Task description –
Copy out all lines bearing the word "none" from the listing below.

The data –
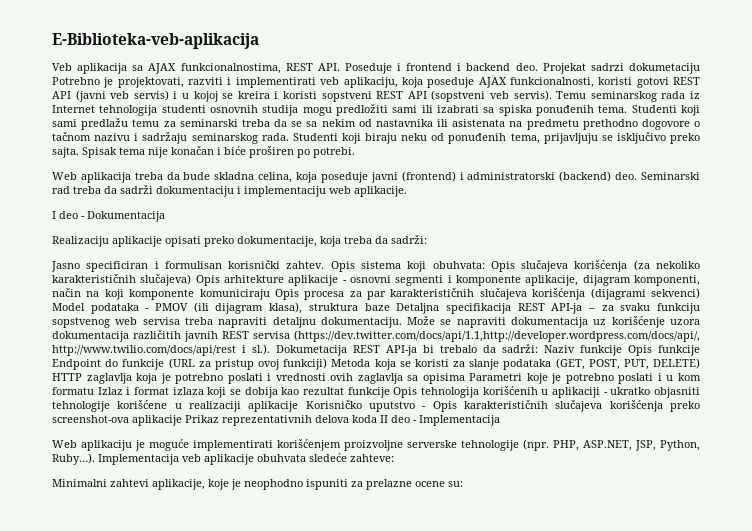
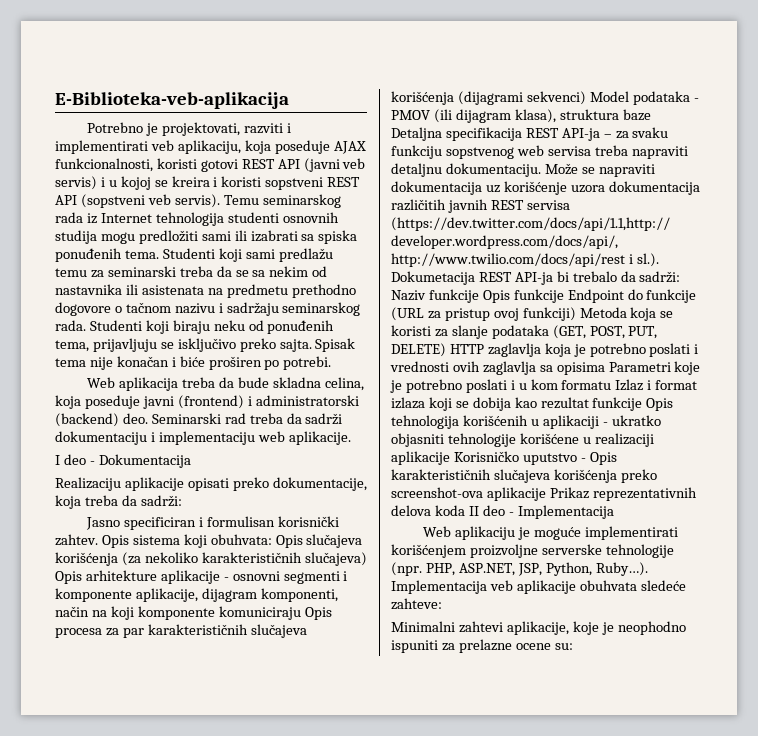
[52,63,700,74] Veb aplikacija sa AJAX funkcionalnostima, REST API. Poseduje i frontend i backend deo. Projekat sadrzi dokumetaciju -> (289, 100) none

* * *

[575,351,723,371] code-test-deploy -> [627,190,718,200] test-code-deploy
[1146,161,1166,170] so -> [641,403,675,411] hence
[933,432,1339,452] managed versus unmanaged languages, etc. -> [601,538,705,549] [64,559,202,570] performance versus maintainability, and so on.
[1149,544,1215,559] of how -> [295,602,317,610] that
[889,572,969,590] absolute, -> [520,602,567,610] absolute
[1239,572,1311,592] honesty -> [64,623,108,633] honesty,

--

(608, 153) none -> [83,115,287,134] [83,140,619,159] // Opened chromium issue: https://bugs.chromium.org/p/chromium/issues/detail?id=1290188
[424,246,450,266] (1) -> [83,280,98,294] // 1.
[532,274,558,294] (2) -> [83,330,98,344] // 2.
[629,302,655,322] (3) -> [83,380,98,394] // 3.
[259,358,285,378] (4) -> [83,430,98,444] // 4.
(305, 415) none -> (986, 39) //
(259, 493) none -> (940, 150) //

Your solution –
[52,63,700,74] Veb aplikacija sa AJAX funkcionalnostima, REST API. Poseduje i frontend i backend deo. Projekat sadrzi dokumetaciju -> (289, 100) none
(608, 153) none -> [83,115,287,134] [83,140,619,159] // Opened chromium issue: https://bugs.chromium.org/p/chromium/issues/detail?id=1290188
(305, 415) none -> (986, 39) //
(259, 493) none -> (940, 150) //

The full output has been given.